PATCH: Empowering Large Language Model with Programmer-Intent Guidance and Collaborative-Behavior Simulation for Automatic Bug Fixing
Yuwei Zhang, Zhi Jin, Ying Xing, Ge Li, Fang Liu, Jiaxin Zhu, Wensheng Dou, Jun Wei
TL;DR
PATCH addresses the gap where automatic bug fixing with LLMs treats bugs as a single-step task and leverages limited buggy-code context. By introducing a stage-wise framework with programmer-intent guidance and collaborative-behavior simulation, PATCH employs three ChatGPT agents to cover bug reporting, diagnosis, patch generation, and verification, while augmenting input with dependence context and commit messages. Evaluations on the augmented BFP benchmark show PATCH outperforms 13 baselines, with substantial improvements in Fix@1 and related metrics, and ablation studies confirm the value of each component and interaction turns. The work demonstrates robust generalizability across APR benchmarks and open-source LLMs, suggesting a practical path toward plug-and-play improvement of automatic bug fixing in real-world software development.
Abstract
Bug fixing holds significant importance in software development and maintenance.

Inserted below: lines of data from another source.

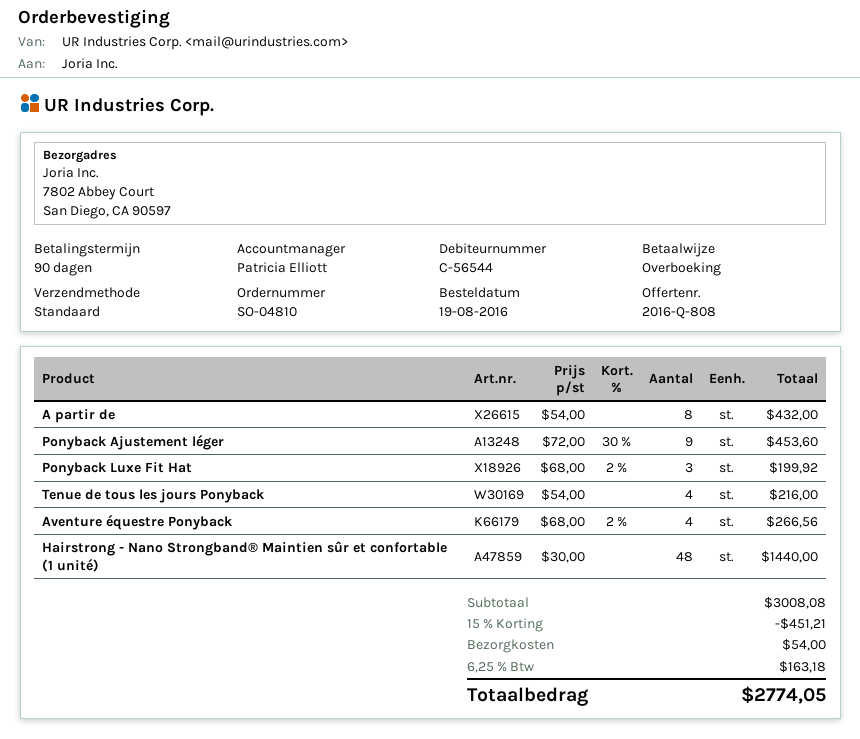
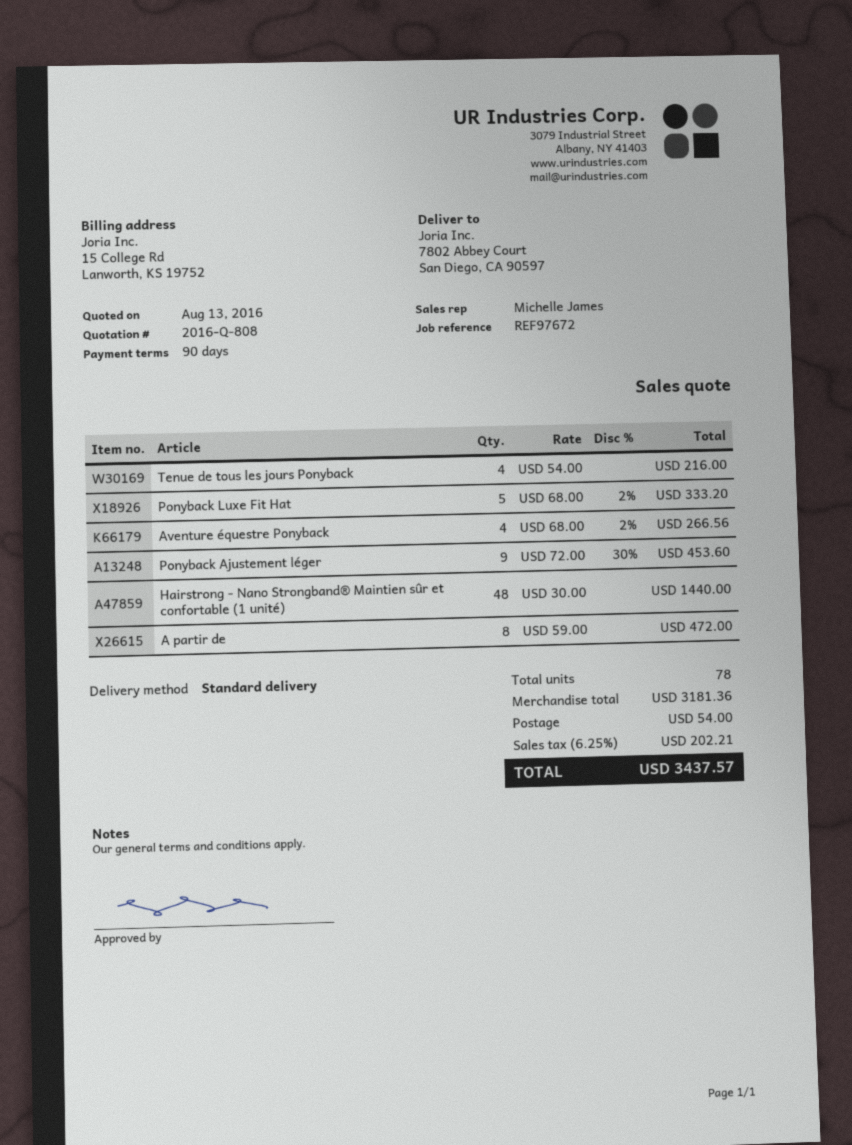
sales rep: Patricia Elliott -> Michelle James
A partir de: 8 x 54.00 = 432.00 -> 8 x 59.00 = 472.00
Ponyback Luxe Fit Hat: 3 x 68.00 - 2% = 199.92 -> 5 x 68.00 - 2% = 333.20
subtotal: 3008.08 -> 3181.36
discount: 15% = 451.21 -> none
tax: 6.25% = 163.18 -> 6.25% = 202.21
total: 2774.05 -> 3437.57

Recent research has made substantial strides in exploring the potential of large language models (LLMs) for automatically resolving software bugs. However, a noticeable gap in existing approaches lies in the oversight of collaborative facets intrinsic to bug resolution, treating the process as a single-stage endeavor. Moreover, most approaches solely take the buggy code snippet as input for LLMs during the patch generation stage. To mitigate the aforementioned limitations, we introduce a novel stage-wise framework named PATCH. Specifically, we first augment the buggy code snippet with corresponding dependence context and intent information to better guide LLMs in generating the correct candidate patches. Additionally, by taking inspiration from bug management practices, we decompose the bug-fixing task into four distinct stages: bug reporting, bug diagnosis, patch generation, and patch verification. These stages are performed interactively by LLMs, aiming to simulate the collaborative behavior of programmers during the resolution of software bugs. By harnessing these collective contributions, PATCH effectively enhances the bug-fixing capability of LLMs. We implement PATCH by employing the powerful dialogue-based LLM ChatGPT. Our evaluation on the widely used bug-fixing benchmark BFP demonstrates that PATCH has achieved better performance than state-of-the-art LLMs.